WORK INSTRUCTIONS
Copy every entry in the listing below exactly, but not the pictures.

====== SOURCE RECORDS

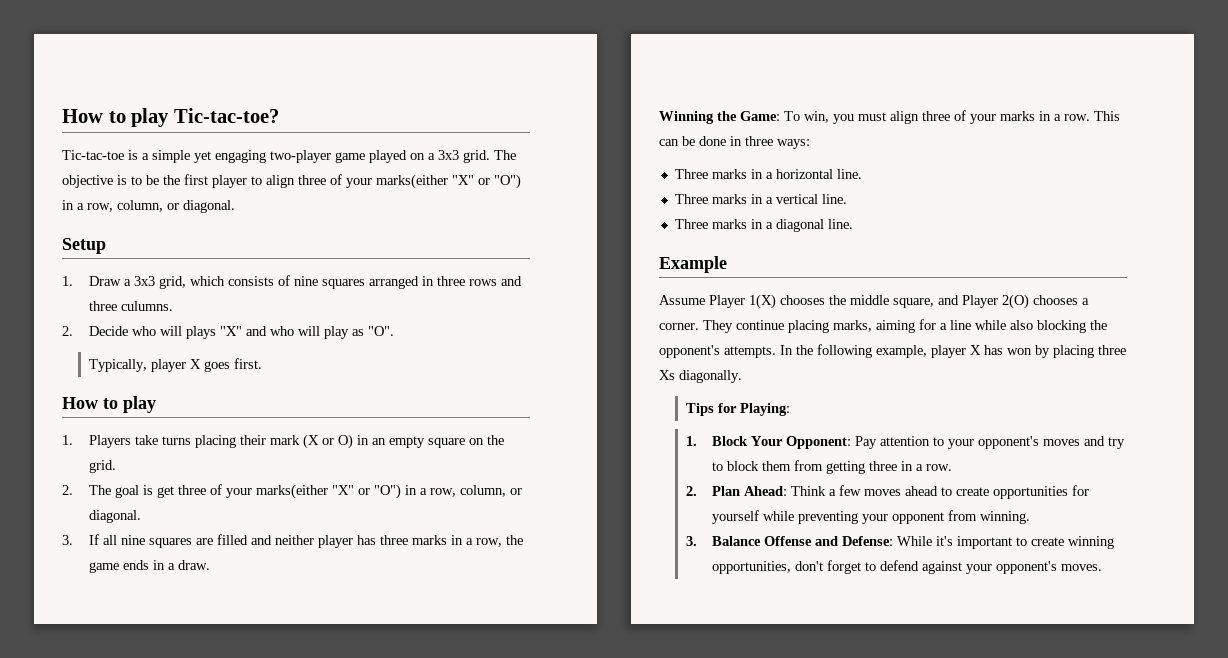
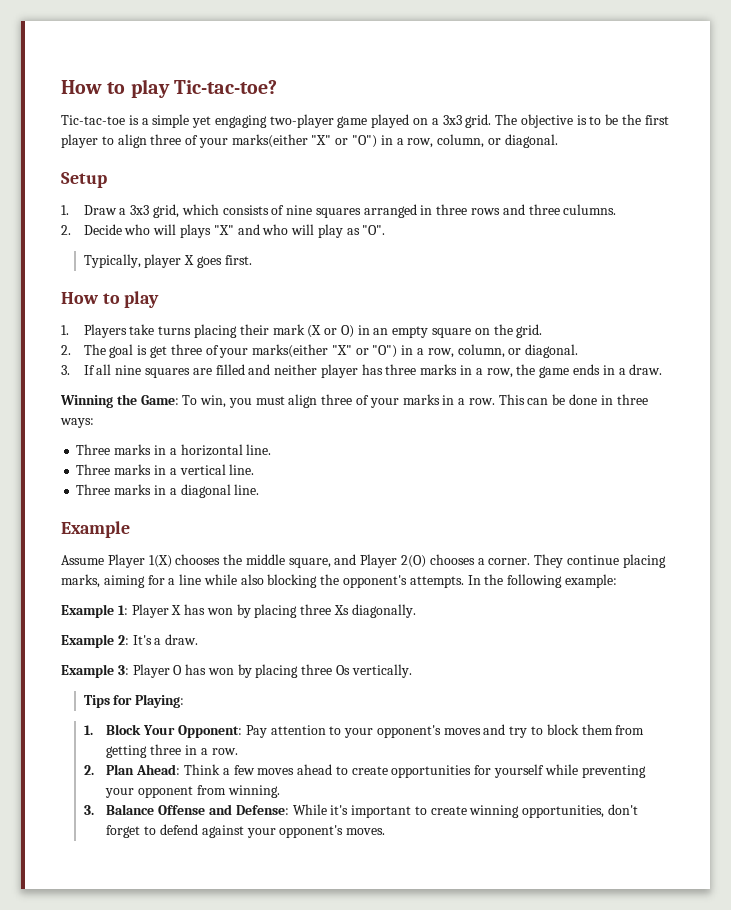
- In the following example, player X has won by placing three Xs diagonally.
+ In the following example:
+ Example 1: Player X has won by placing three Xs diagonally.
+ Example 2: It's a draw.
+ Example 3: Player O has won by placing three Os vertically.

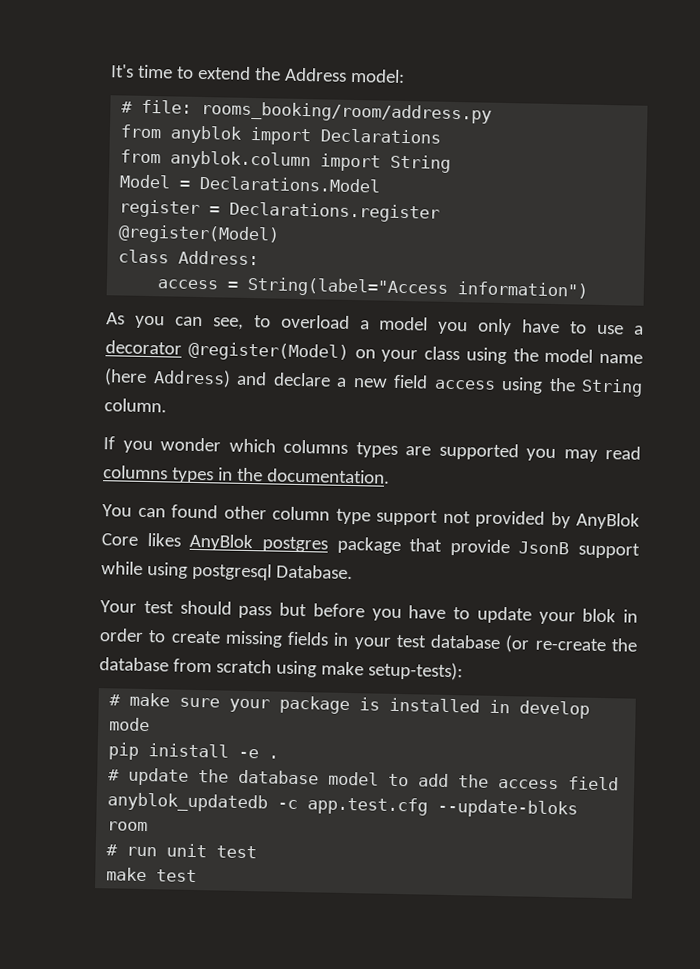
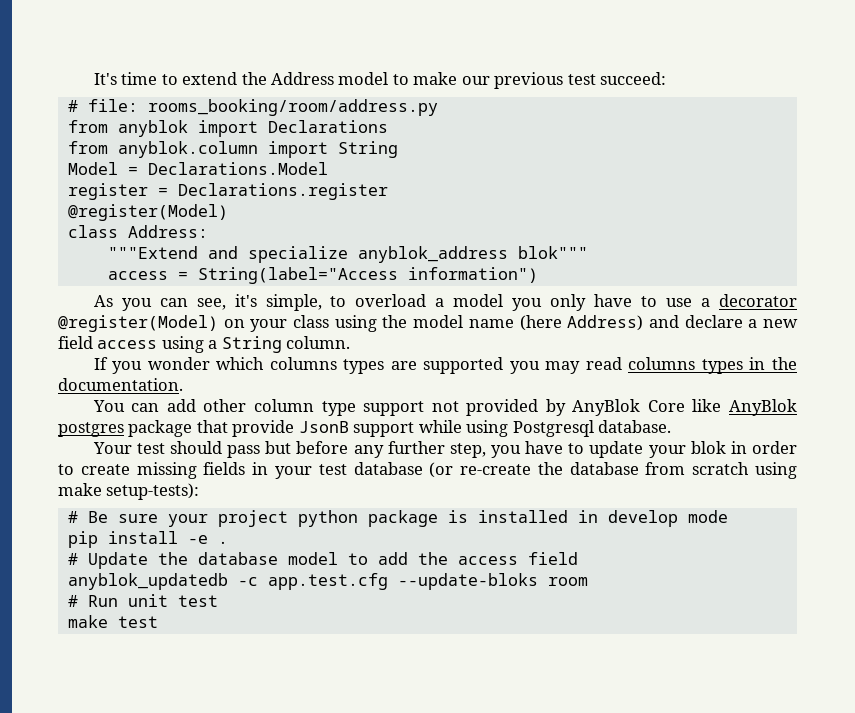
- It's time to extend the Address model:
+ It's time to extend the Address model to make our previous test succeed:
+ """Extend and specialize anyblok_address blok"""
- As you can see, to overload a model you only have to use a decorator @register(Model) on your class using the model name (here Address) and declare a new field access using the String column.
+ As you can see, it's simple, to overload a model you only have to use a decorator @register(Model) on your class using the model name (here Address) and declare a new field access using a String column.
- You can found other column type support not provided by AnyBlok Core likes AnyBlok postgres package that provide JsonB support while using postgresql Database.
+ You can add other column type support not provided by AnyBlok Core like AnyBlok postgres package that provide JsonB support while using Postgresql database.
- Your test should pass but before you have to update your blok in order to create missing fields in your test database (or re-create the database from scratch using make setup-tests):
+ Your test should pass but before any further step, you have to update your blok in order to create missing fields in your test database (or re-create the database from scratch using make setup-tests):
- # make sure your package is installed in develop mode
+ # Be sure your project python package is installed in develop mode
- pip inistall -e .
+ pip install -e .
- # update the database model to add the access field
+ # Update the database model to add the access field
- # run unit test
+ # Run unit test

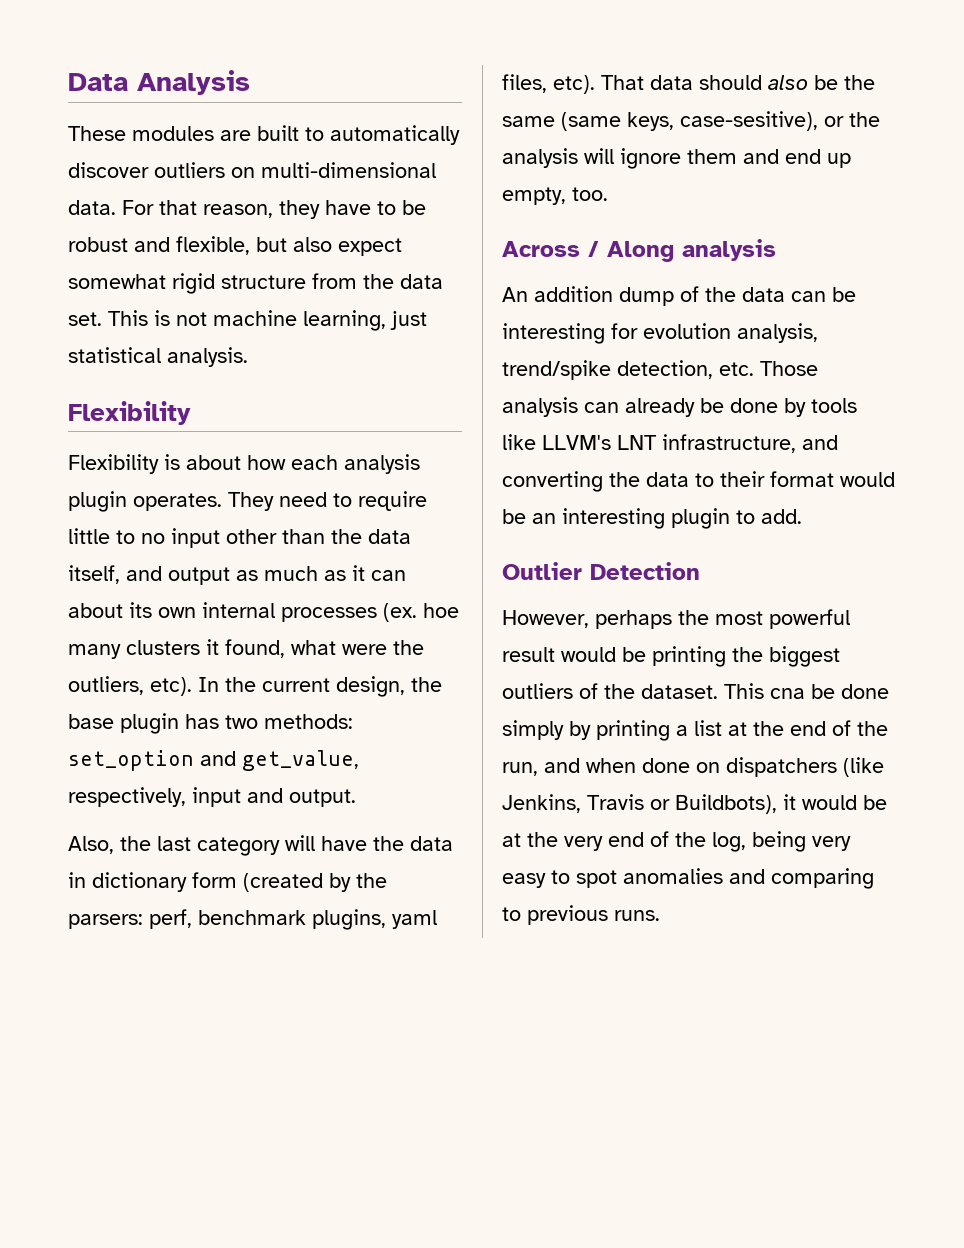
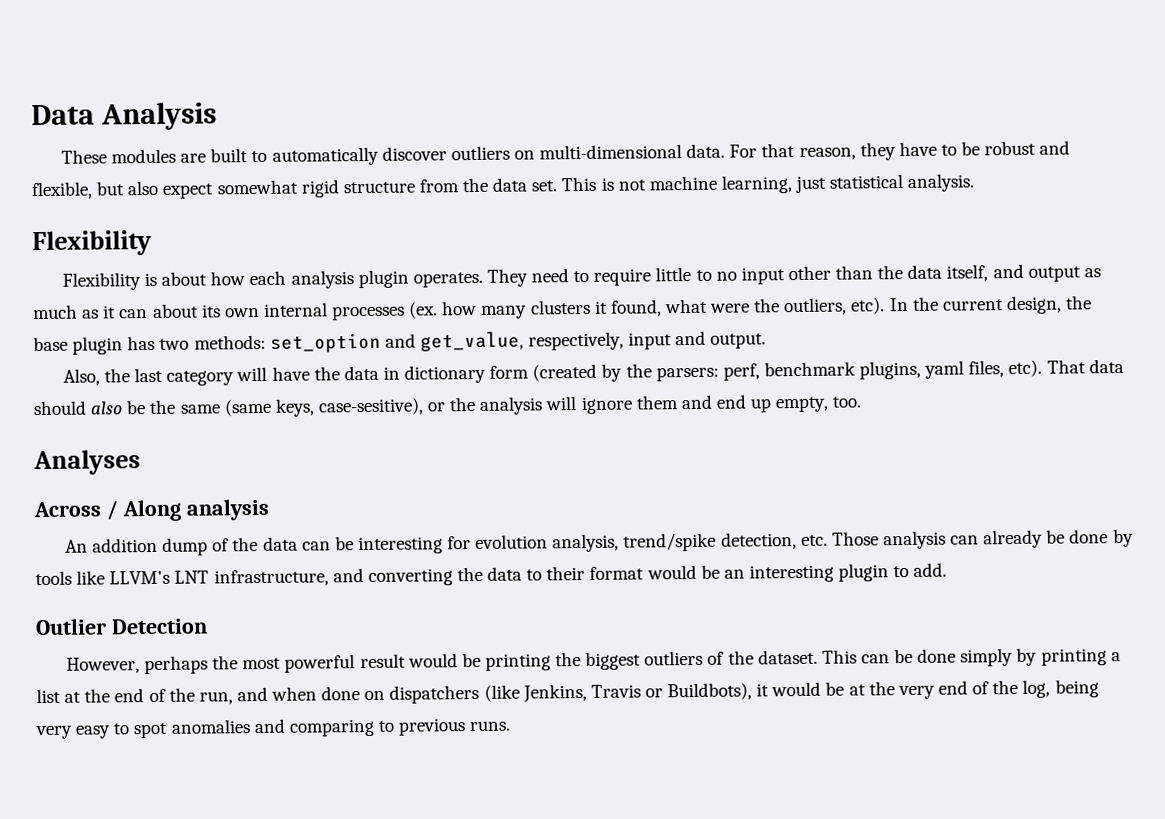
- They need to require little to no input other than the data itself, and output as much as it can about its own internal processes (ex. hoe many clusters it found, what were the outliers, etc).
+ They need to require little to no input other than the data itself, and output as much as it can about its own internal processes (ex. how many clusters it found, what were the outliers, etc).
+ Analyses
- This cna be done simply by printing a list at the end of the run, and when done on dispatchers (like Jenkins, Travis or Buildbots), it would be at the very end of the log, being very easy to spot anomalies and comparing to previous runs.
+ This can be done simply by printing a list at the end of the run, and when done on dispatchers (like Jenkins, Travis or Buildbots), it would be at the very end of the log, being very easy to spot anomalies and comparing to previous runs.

============

RESPONSE BOX
- In the following example, player X has won by placing three Xs diagonally.
+ In the following example:
+ Example 1: Player X has won by placing three Xs diagonally.
+ Example 2: It's a draw.
+ Example 3: Player O has won by placing three Os vertically.

- It's time to extend the Address model:
+ It's time to extend the Address model to make our previous test succeed:
+ """Extend and specialize anyblok_address blok"""
- As you can see, to overload a model you only have to use a decorator @register(Model) on your class using the model name (here Address) and declare a new field access using the String column.
+ As you can see, it's simple, to overload a model you only have to use a decorator @register(Model) on your class using the model name (here Address) and declare a new field access using a String column.
- You can found other column type support not provided by AnyBlok Core likes AnyBlok postgres package that provide JsonB support while using postgresql Database.
+ You can add other column type support not provided by AnyBlok Core like AnyBlok postgres package that provide JsonB support while using Postgresql database.
- Your test should pass but before you have to update your blok in order to create missing fields in your test database (or re-create the database from scratch using make setup-tests):
+ Your test should pass but before any further step, you have to update your blok in order to create missing fields in your test database (or re-create the database from scratch using make setup-tests):
- # make sure your package is installed in develop mode
+ # Be sure your project python package is installed in develop mode
- pip inistall -e .
+ pip install -e .
- # update the database model to add the access field
+ # Update the database model to add the access field
- # run unit test
+ # Run unit test

- They need to require little to no input other than the data itself, and output as much as it can about its own internal processes (ex. hoe many clusters it found, what were the outliers, etc).
+ They need to require little to no input other than the data itself, and output as much as it can about its own internal processes (ex. how many clusters it found, what were the outliers, etc).
+ Analyses
- This cna be done simply by printing a list at the end of the run, and when done on dispatchers (like Jenkins, Travis or Buildbots), it would be at the very end of the log, being very easy to spot anomalies and comparing to previous runs.
+ This can be done simply by printing a list at the end of the run, and when done on dispatchers (like Jenkins, Travis or Buildbots), it would be at the very end of the log, being very easy to spot anomalies and comparing to previous runs.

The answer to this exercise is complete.